→ **Task prompt**: The answer must consist of every line in the data that contains "padding".

→ **Supplied material**:

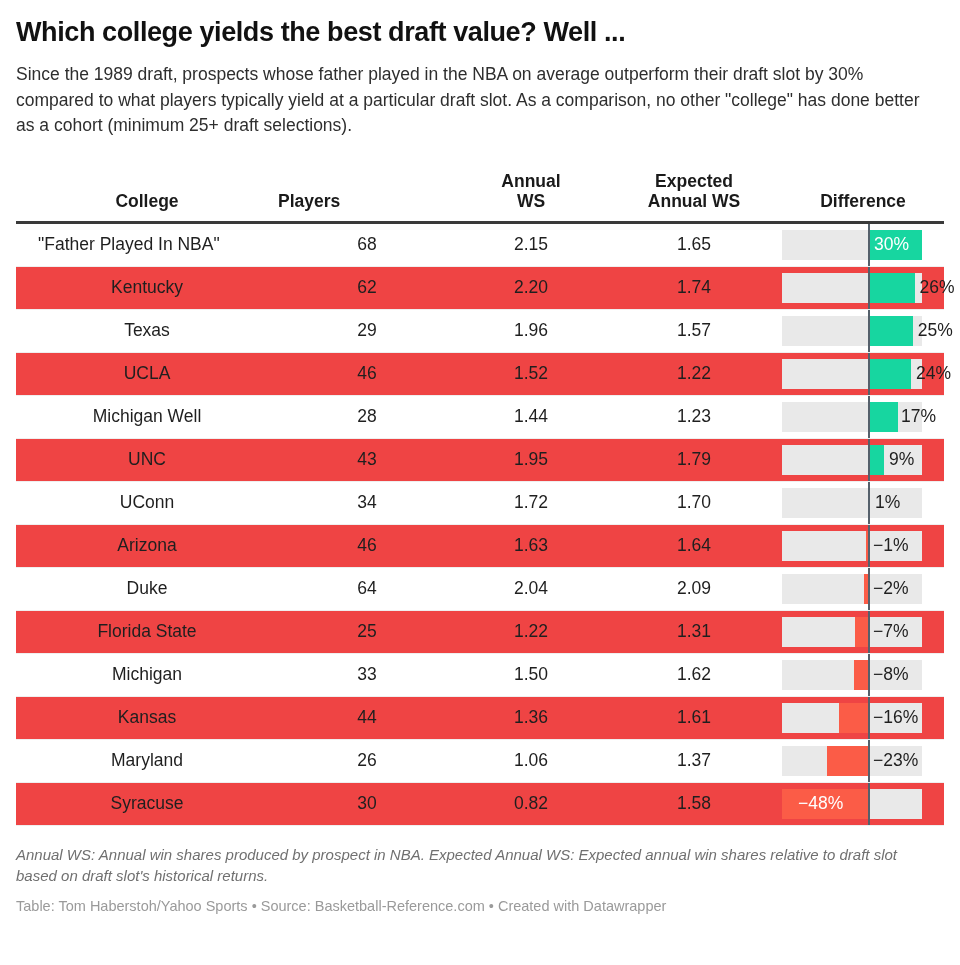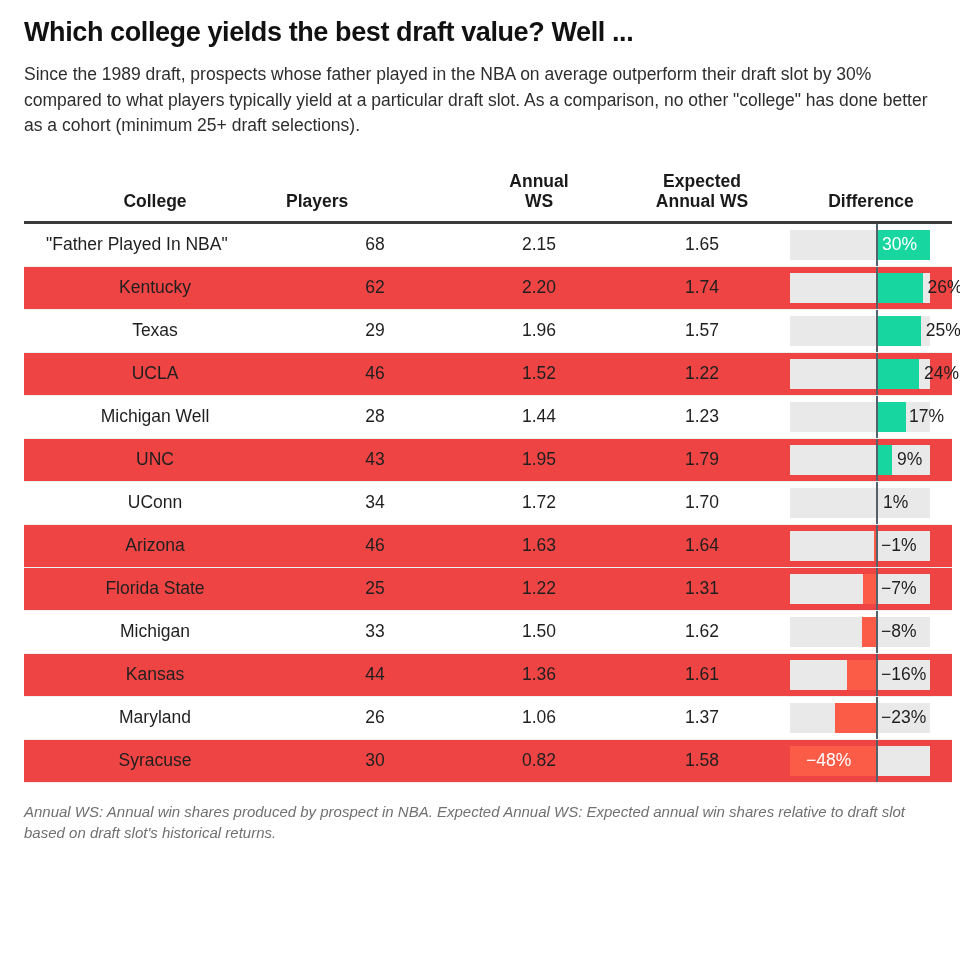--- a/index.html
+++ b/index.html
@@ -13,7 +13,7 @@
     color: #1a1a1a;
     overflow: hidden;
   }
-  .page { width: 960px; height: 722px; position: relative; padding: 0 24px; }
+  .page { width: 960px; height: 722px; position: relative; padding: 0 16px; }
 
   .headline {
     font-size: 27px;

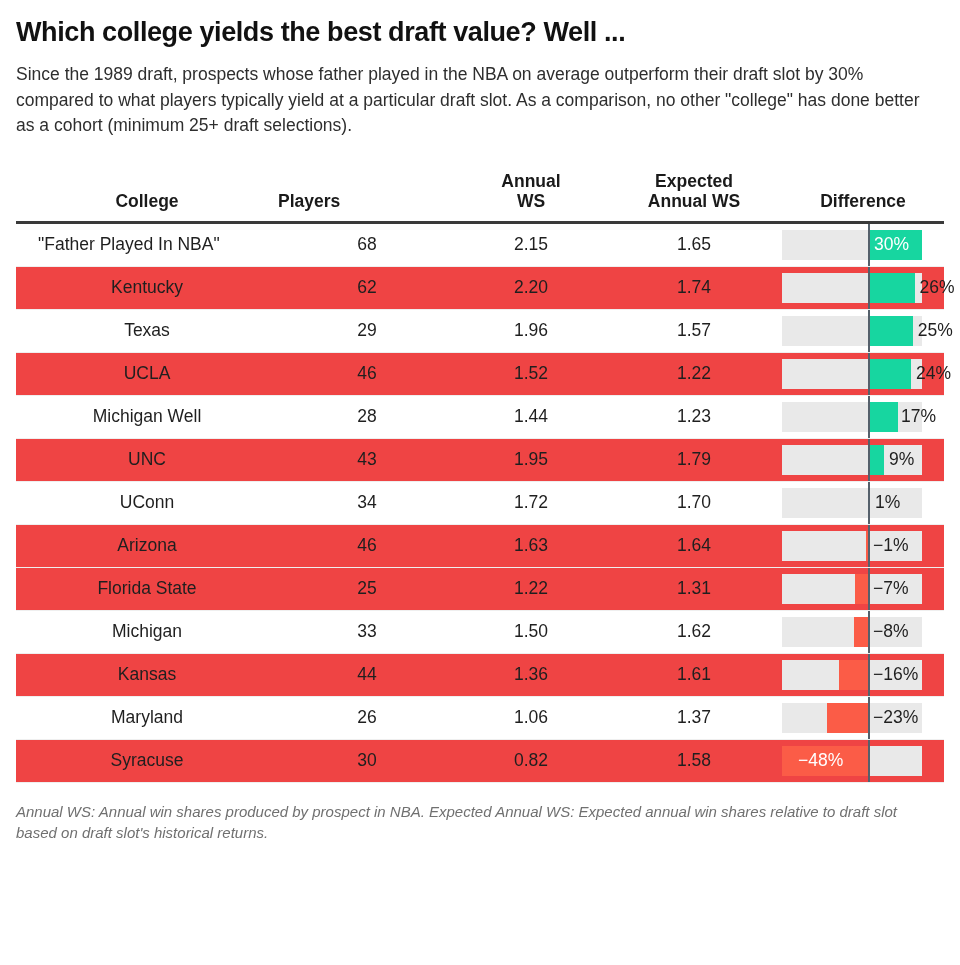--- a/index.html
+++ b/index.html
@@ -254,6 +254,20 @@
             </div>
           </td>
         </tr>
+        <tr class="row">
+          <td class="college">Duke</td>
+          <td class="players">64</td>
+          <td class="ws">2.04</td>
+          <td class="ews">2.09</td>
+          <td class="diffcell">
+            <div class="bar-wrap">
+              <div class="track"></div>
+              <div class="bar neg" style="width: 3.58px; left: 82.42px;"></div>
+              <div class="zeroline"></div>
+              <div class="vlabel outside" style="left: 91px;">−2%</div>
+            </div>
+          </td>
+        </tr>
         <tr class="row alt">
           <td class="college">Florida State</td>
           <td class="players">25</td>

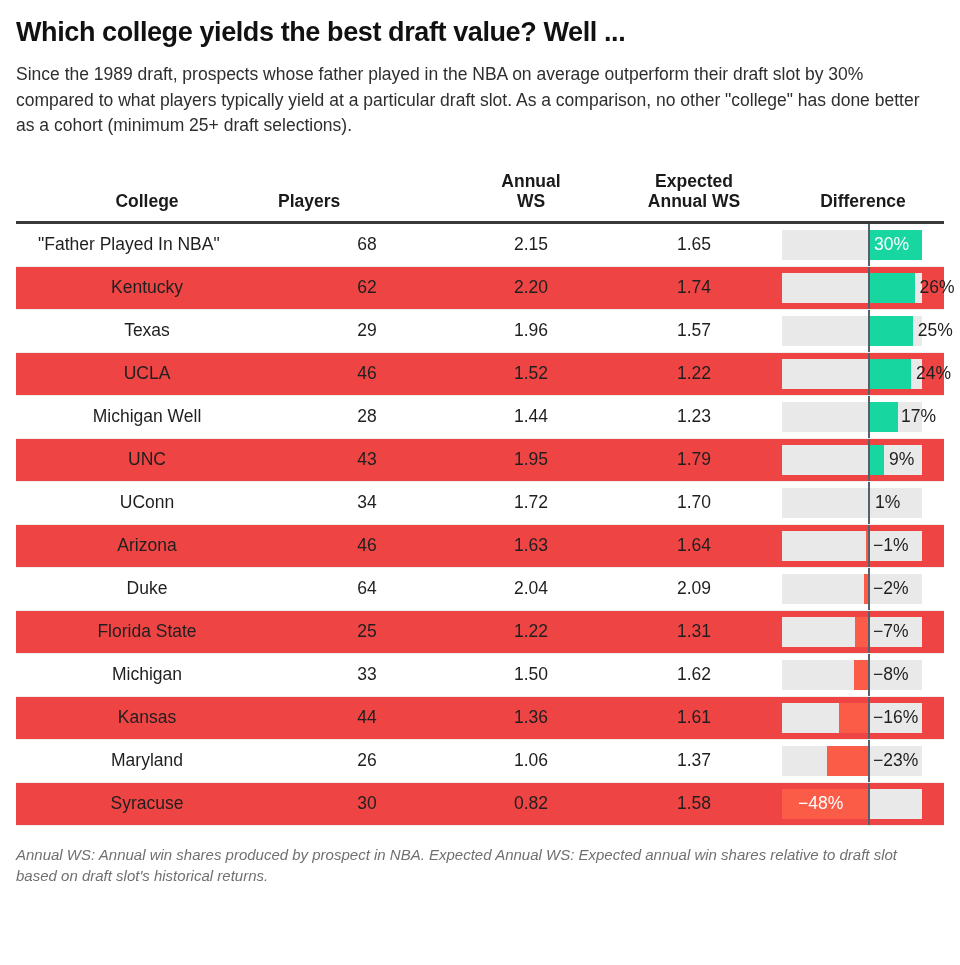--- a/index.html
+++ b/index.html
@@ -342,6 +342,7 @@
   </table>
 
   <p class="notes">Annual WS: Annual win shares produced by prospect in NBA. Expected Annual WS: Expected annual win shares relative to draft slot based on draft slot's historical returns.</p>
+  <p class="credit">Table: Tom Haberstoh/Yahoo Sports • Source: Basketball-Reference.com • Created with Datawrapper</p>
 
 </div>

→ **Exercise answer**:
-  .page { width: 960px; height: 722px; position: relative; padding: 0 24px; }
+  .page { width: 960px; height: 722px; position: relative; padding: 0 16px; }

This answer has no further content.